Der Unheimliche vom Todesschloss

Vorschau

BASTEI ENTERTAINMENT

Vollständige eBook-Ausgabe der beim Bastei Verlag erschienenen Romanheftausgabe

Bastei Entertainment in der Bastei Lübbe AG

© 2019 by Bastei Lübbe AG, Köln

Programmleiterin Romanhefte: Ute Müller

Verantwortlich für den Inhalt

Titelbild: Rudolf Sieber-Lonati/BLITZ-Verlag

Datenkonvertierung eBook: César Satz & Grafik GmbH, Köln

ISBN 978-3-7325-8721-6

www.bastei-entertainment.de

www.lesejury.de

www.bastei.de

Der Unheimliche vom Todesschloss

von Rebecca LaRoche

»Heh«, peitschte die Stimme auf ihn nieder. »Und mach deine Sache gut.«

Die Gestalt duckte sich. Sekundenlang nur fiel das Mondlicht auf das Gesicht des Monsters. Teilweise von der schwarzen Kapuze verborgen, war es dennoch abscheulich und furchterregend. Eitrig und rot war das Lid über dem linken Auge. Das rechte bestand aus einem gläsernen, mit Leuchtfarbe bemalten Augapfel. Dort, wo die Nase sein sollte, war eine große kraterartige Höhle.

Das Ungeheuer blieb stehen und sah sich um. Die Reiterin stand auf dem Hügel und blickte ihm nach. In der Ferne pfiff der heranrasende Zug.

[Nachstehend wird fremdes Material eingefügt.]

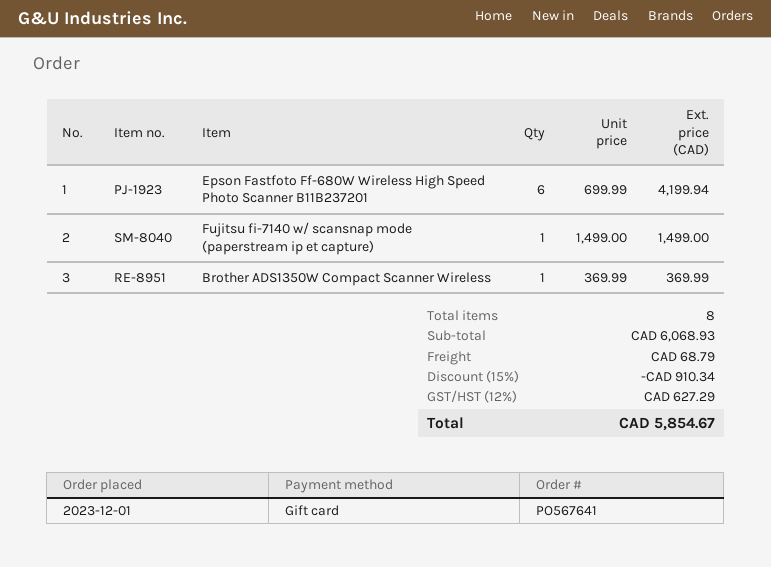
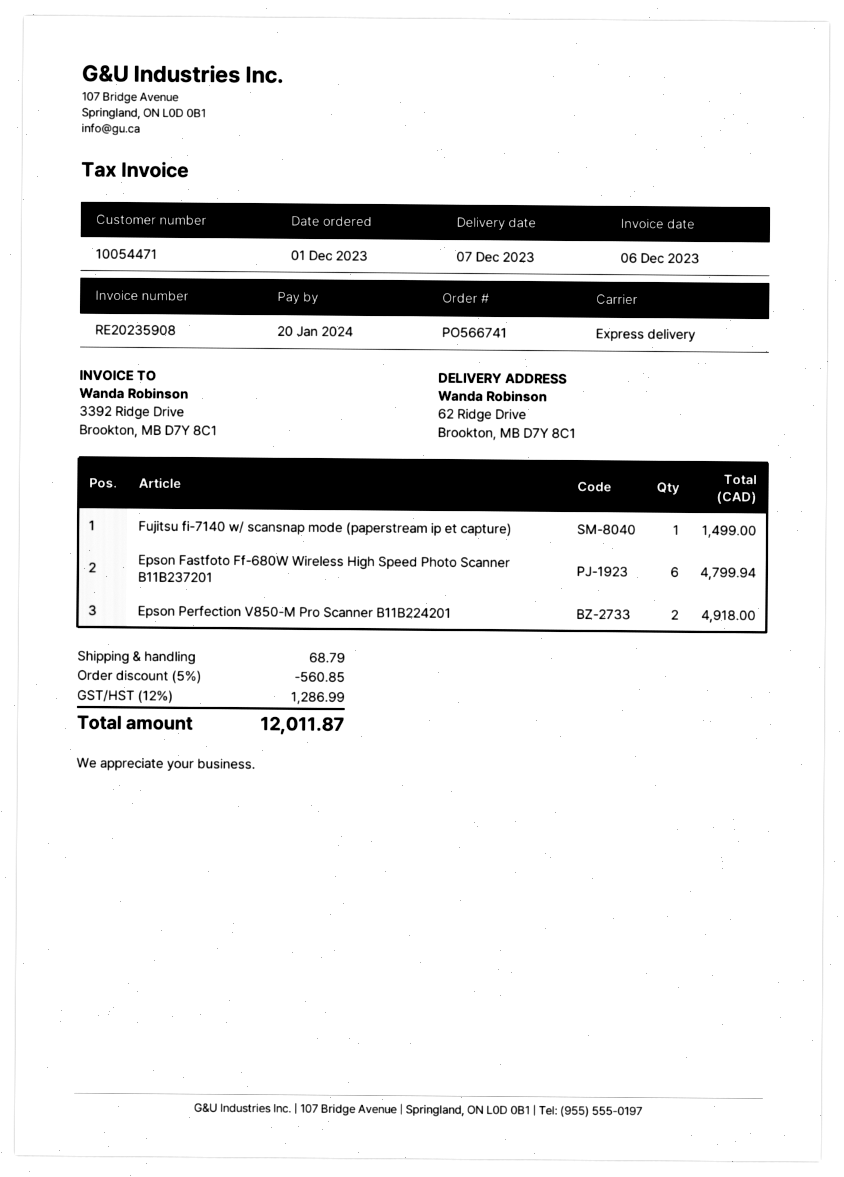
order number: PO567641 -> PO566741
Epson Fastfoto Ff-680W Wireless High Speed Photo Scanner B11B237201: 6 for 4199.94 -> 6 for 4799.94
Brother ADS1350W Compact Scanner Wireless: 1 for 369.99 -> none
Epson Perfection V850-M Pro Scanner B11B224201: none -> 2 for 4918.00
discount: 15% = 910.34 -> 5% = 560.85
tax: 12% = 627.29 -> 12% = 1286.99
total: 5854.67 -> 12011.87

Der Unheimliche schlug die langen Arme um seinen Körper und stieg weiter hinab ins Tal. Seine Gestalt im schwarzen Cape verschmolz mit der Dunkelheit. Je tiefer er kam, desto mehr Bodennebelschwaden krochen über das niedrige Heidegras.

Die Kirchturmuhr im Dorf schlug Mitternacht. Abseits des kleinen Ortes lag der Bahnhof. Er war nur spärlich beleuchtet. Soeben hielt stampfend der Nachtzug in der Station. Nur eine Person stieg aus …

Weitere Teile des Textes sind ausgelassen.